Web interface edit records
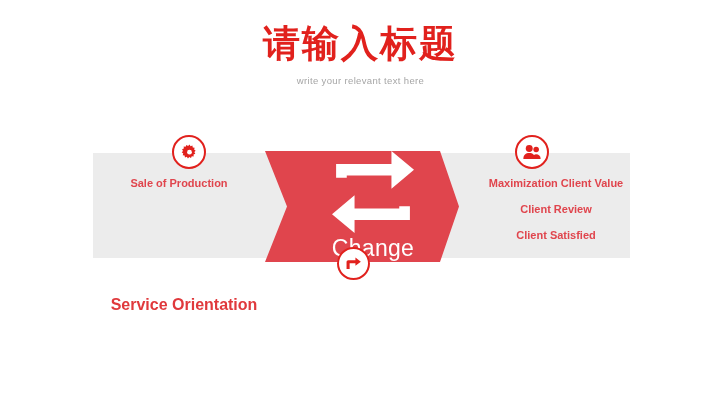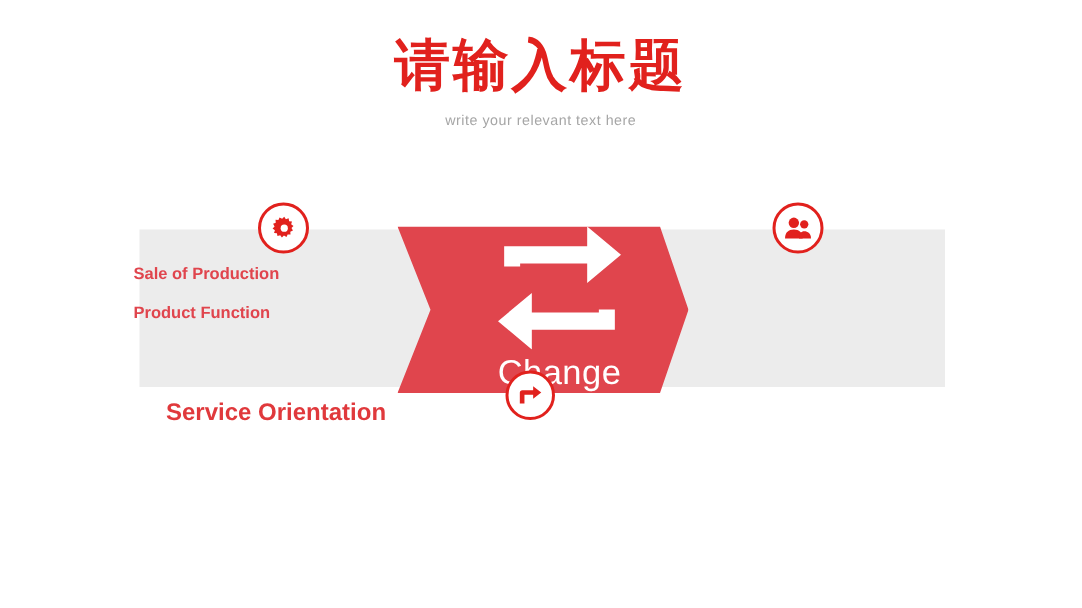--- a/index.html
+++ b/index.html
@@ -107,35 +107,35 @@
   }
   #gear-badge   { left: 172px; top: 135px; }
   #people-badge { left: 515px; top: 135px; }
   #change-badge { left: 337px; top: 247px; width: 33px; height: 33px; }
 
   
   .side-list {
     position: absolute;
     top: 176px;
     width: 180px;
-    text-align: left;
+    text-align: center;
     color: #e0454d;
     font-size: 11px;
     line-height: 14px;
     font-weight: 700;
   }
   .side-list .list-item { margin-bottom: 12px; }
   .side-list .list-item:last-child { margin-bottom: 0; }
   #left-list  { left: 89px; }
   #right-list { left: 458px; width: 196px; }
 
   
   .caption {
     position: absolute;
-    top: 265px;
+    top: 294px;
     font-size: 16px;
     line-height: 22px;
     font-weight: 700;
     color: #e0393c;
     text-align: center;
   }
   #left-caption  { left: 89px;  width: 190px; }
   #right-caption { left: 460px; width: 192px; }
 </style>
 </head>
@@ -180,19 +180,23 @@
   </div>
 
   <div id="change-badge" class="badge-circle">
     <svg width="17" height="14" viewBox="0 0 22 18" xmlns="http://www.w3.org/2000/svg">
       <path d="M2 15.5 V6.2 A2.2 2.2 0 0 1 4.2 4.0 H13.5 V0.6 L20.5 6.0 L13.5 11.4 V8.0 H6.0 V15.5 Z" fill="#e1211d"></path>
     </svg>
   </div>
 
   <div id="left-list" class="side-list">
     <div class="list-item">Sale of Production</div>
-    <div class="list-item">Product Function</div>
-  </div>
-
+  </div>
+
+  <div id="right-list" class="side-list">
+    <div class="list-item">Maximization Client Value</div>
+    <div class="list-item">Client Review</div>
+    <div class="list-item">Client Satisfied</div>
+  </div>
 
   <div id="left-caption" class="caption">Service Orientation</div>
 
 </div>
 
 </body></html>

● **Your instructions**:
Collect each line above holding the string "font".

● **Answer to this problem**:
     font-size: 11px;
     font-weight: 700;
     font-size: 16px;
     font-weight: 700;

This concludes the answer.